HOWARD DEAN SAID, "I'm trying to gently call out the white population." His genteel example was a story he tells to voters about how his chief of staff as governor of Vermont was always a woman. After two or three years, Dean noticed that she had a "matriarchy" in the office. When the chief of staff was going to hire a new person, Dean said, he told her, " `I notice we have a gender imbalance in the office, and I wonder if you could find a man.' She said it's really hard to find a qualified man. I got everybody laughing about that."


That is Dean's icebreaker to get audiences to understand institutional racism. "The punch line of the story that it's so hard to find a qualified man is everybody does it. Everybody tends to hire people like themselves. And I get them all nodding, including the African-Americans in the audience."

He went on to talk about a consultant who runs political campaigns in Washington. The consultant was kept on to hire the staff for one of his candidates who won a city council race. "In the first staff meeting before the guy took office, they looked around and said, `Oh-oh.' Everyone was male, and everyone was African-American."

This was a softer Dean than the one excoriated by his competitors for the Democratic presidential nomination for saying he wanted to appeal to white guys with Confederate flags on their pickup trucks. For all the fire of that moment, Dean said the Democrats cannot run away from a blunt, if gently blunt, discussion about race.

"Dealing with race is about educating white folks," Dean said in an interview Tuesday on a campaign swing through the first primary state where African-American voters will have a major impact. "Not because white people are worse than black people about race but because whites are in the majority, and therefore the behavior of whites has a much bigger influence on hiring practices and so forth and so on than the behavior of African-Americans." It is unknown whether Dean's style of education will have a big influence on either white or African-American primary voters at the expense of, say, Wesley Clark's experience with affirmative action in the military or John Edwards's Clintonesque folksiness. While the Republicans have baldly capitulated to racism in modern presidential campaigns, such as appearing at Bob Jones University and claiming we are so close to a "colorblind" society that affirmative action programs can be dismantled, the Democrats have struggled to find a message that attracts swing white voters and loyal voters of color at the same.

The last Democrat in the White House, Bill Clinton, who was hugely popular with African-American voters, started a national discussion on race but abandoned it during the Monica Lewinsky scandal. Clinton also never challenged Republican-inspired laws that had a disastrous impact on young African-Americans and Latinos, such as mandatory sentencing and much harsher jail terms for possession of crack cocaine than for powdered cocaine.

Dean would not discuss the Clinton era. He did say that as president, he would try to end disproportionate drug sentencing and mandatory sentencing. He said he is a firm supporter of affirmative action. He said perhaps preferential points could be given to companies seeking federal contracts who can demonstrate diversity.

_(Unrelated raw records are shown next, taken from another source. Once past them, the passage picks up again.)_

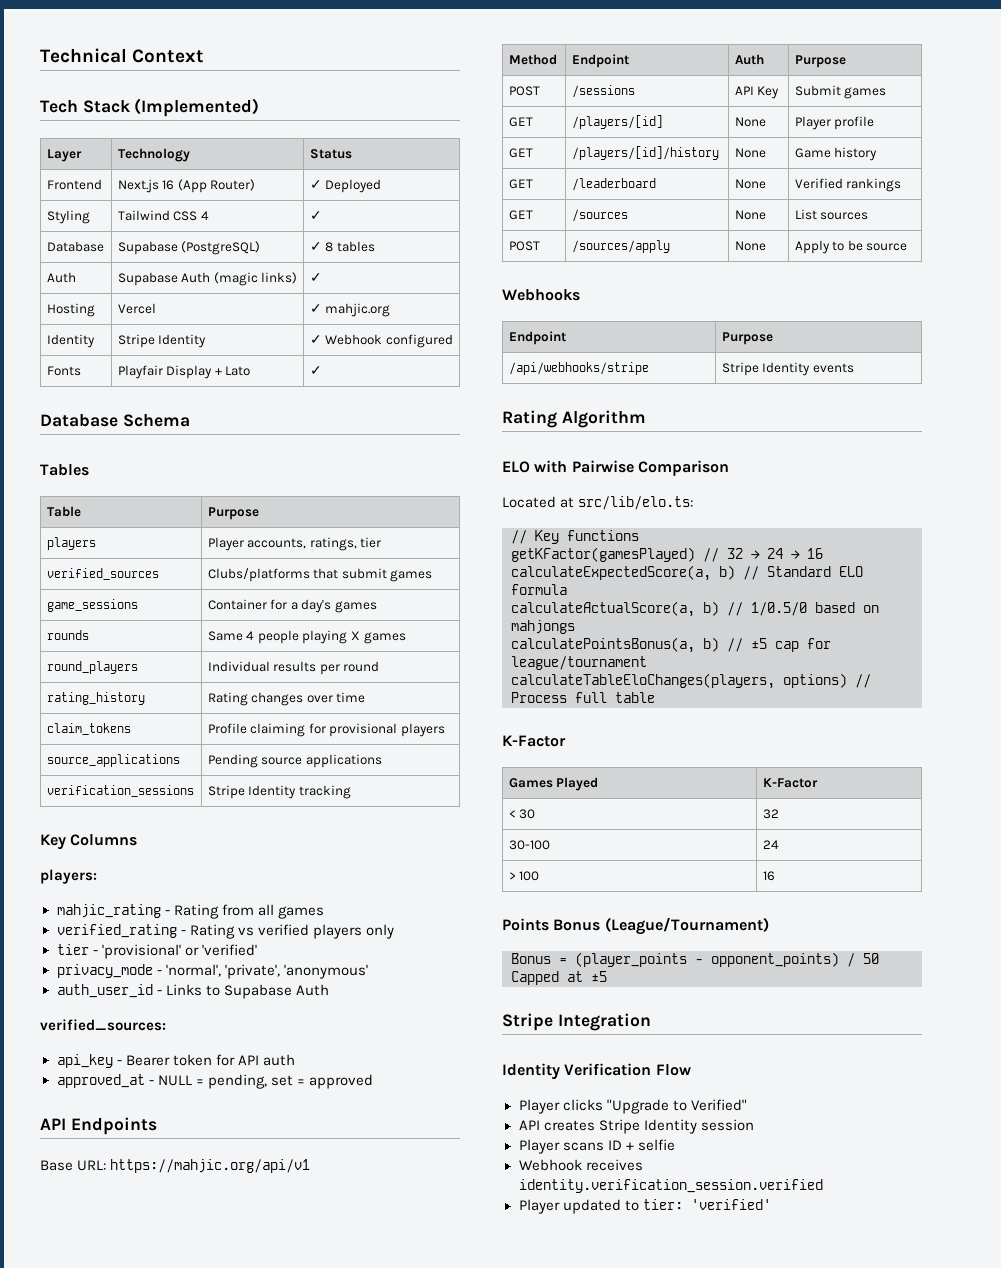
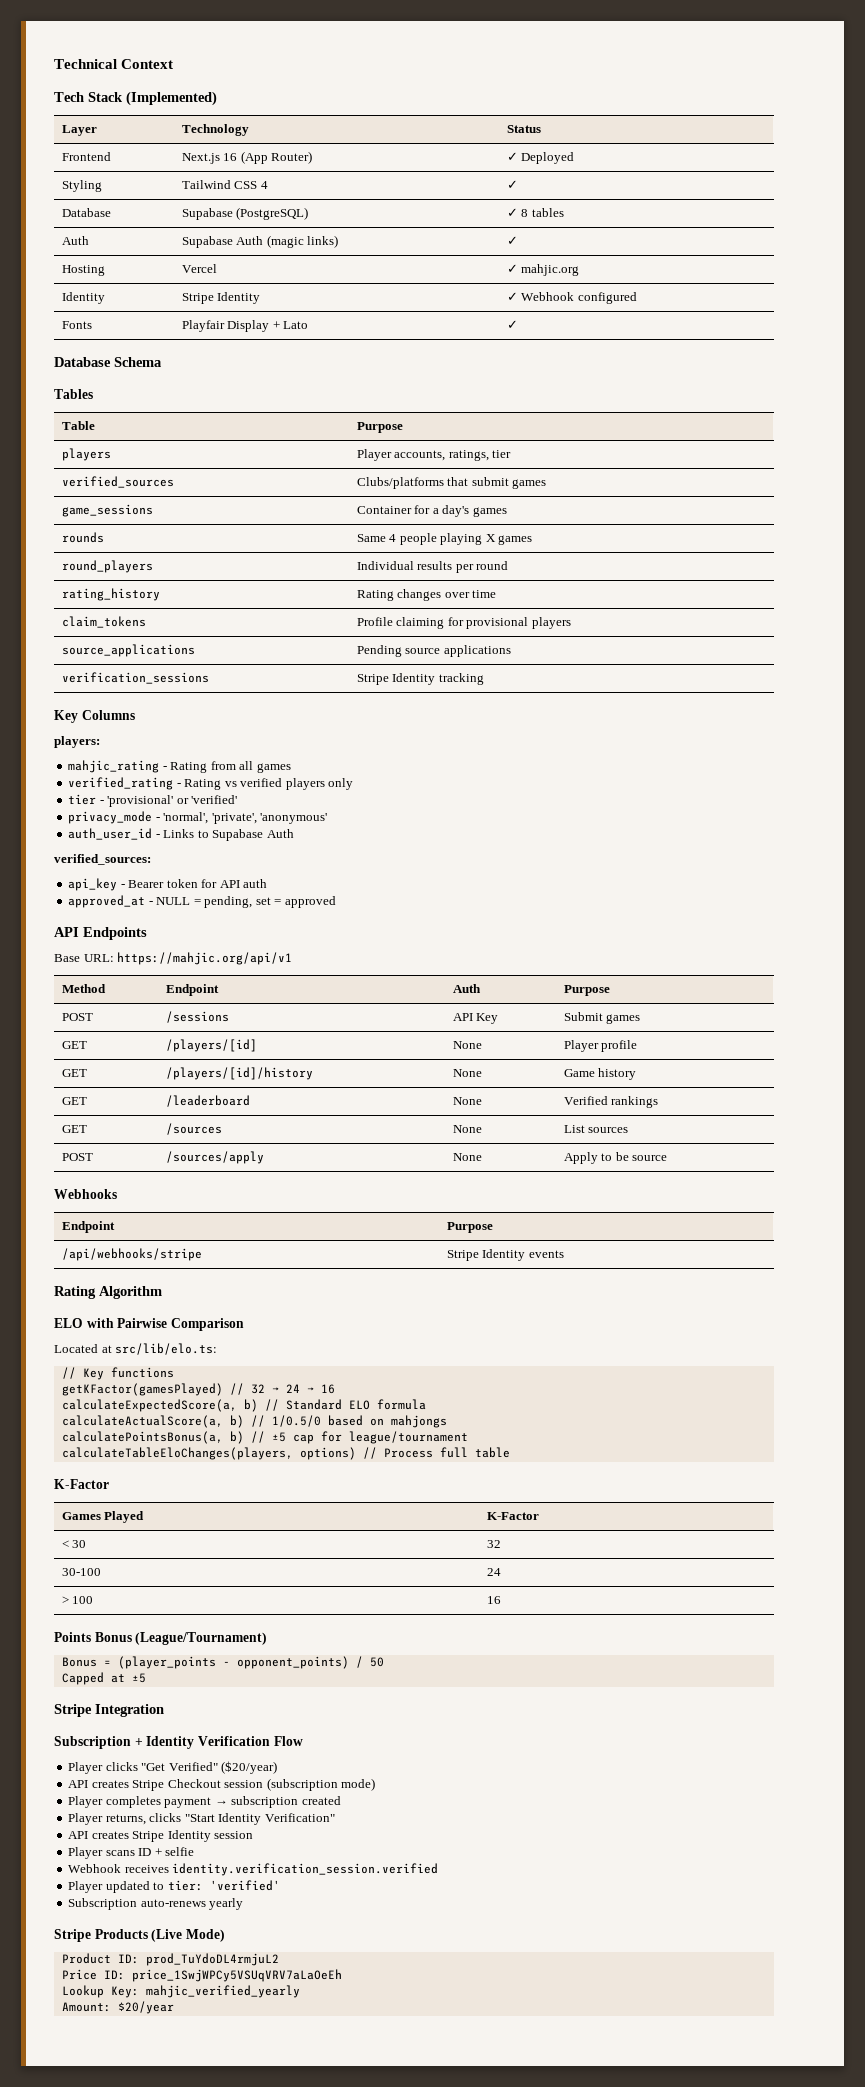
- Identity Verification Flow
+ Subscription + Identity Verification Flow
- Player clicks "Upgrade to Verified"
+ Player clicks "Get Verified" ($20/year)
+ API creates Stripe Checkout session (subscription mode)
+ Player completes payment → subscription created
+ Player returns, clicks "Start Identity Verification"
+ Subscription auto-renews yearly
+ Stripe Products (Live Mode)
+ Product ID: prod_TuYdoDL4rmjuL2
+ Price ID: price_1SwjWPCy5VSUqVRV7aLaOeEh
+ Lookup Key: mahjic_verified_yearly
+ Amount: $20/year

Dean said proactive measures are still necessary to counteract the unconscious biases that confirmed by many studies showing that job discrimination continues to be a major problem. "One generation does not make up for 15 generations of slavery and Jim Crow," Dean said.

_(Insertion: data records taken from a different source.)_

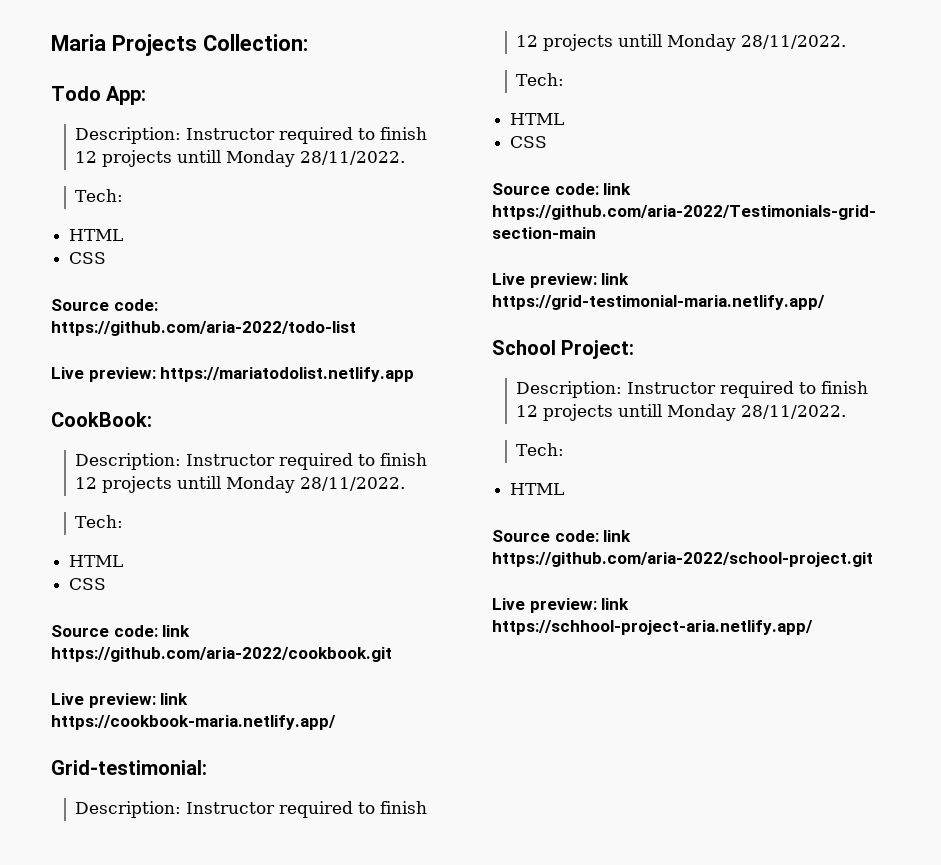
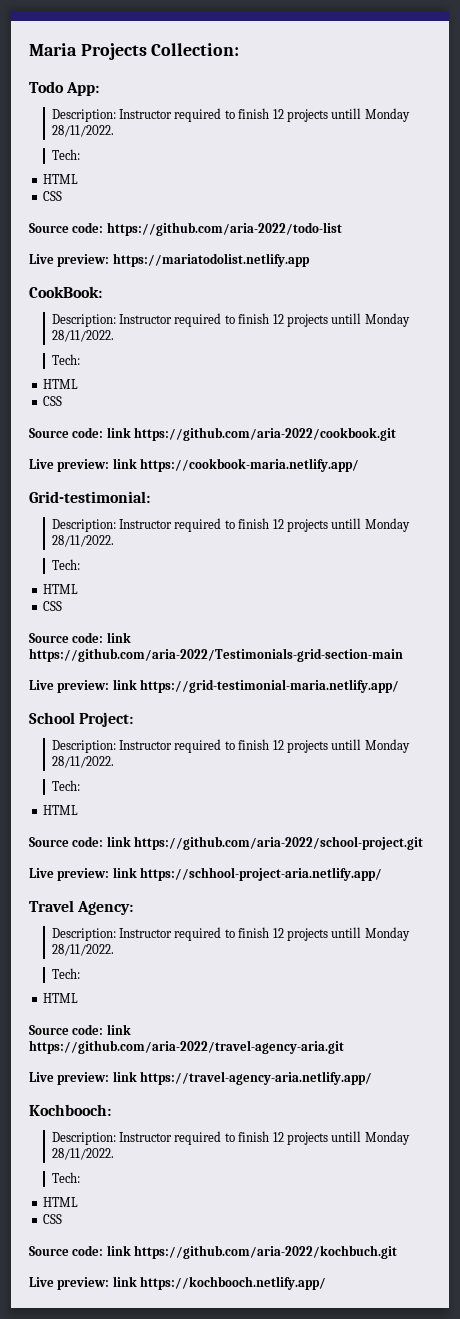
+ Travel Agency:
+ Description: Instructor required to finish 12 projects untill Monday 28/11/2022.
+ Tech:
+ HTML
+ Source code: link https://github.com/aria-2022/travel-agency-aria.git
+ Live preview: link https://travel-agency-aria.netlify.app/
+ Kochbooch:
+ Description: Instructor required to finish 12 projects untill Monday 28/11/2022.
+ Tech:
+ HTML
+ CSS
+ Source code: link https://github.com/aria-2022/kochbuch.git
+ Live preview: link https://kochbooch.netlify.app/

Dean said his own education about unconscious racism began at Yale, where he graduated in 1971. He was trying to get a child from the inner city of New Haven that he was tutoring to talk "proper" English. One of his African-American roommates told him, "Why don't you leave him alone?" He said he had the "traditional white liberal idea that if black people were like us then we'd all be fine. Sort of like the Republican idea. If we all played golf at the same country club, then there wouldn't be any racial problems."

Another seminal moment was during his freshman winter. One of his roommates became a leader in the black student alliance, which resulted in frequent, large gatherings of African-American men in his dorm room. At one of these gatherings, Dean said, "I suddenly realized I was the only white person in the room, and literally the hair went up in the back of my neck. 'Cause I thought, what if it was always like this? What if everywhere in your world you were the only white person and everyone else was black? For one instant I had some tiny inkling what it was like to be black in America."

Now Dean wants to get white Americans to ask those same questions without raising the hair on their necks. If he succeeds, that would really turn the tables on America's most difficult subject.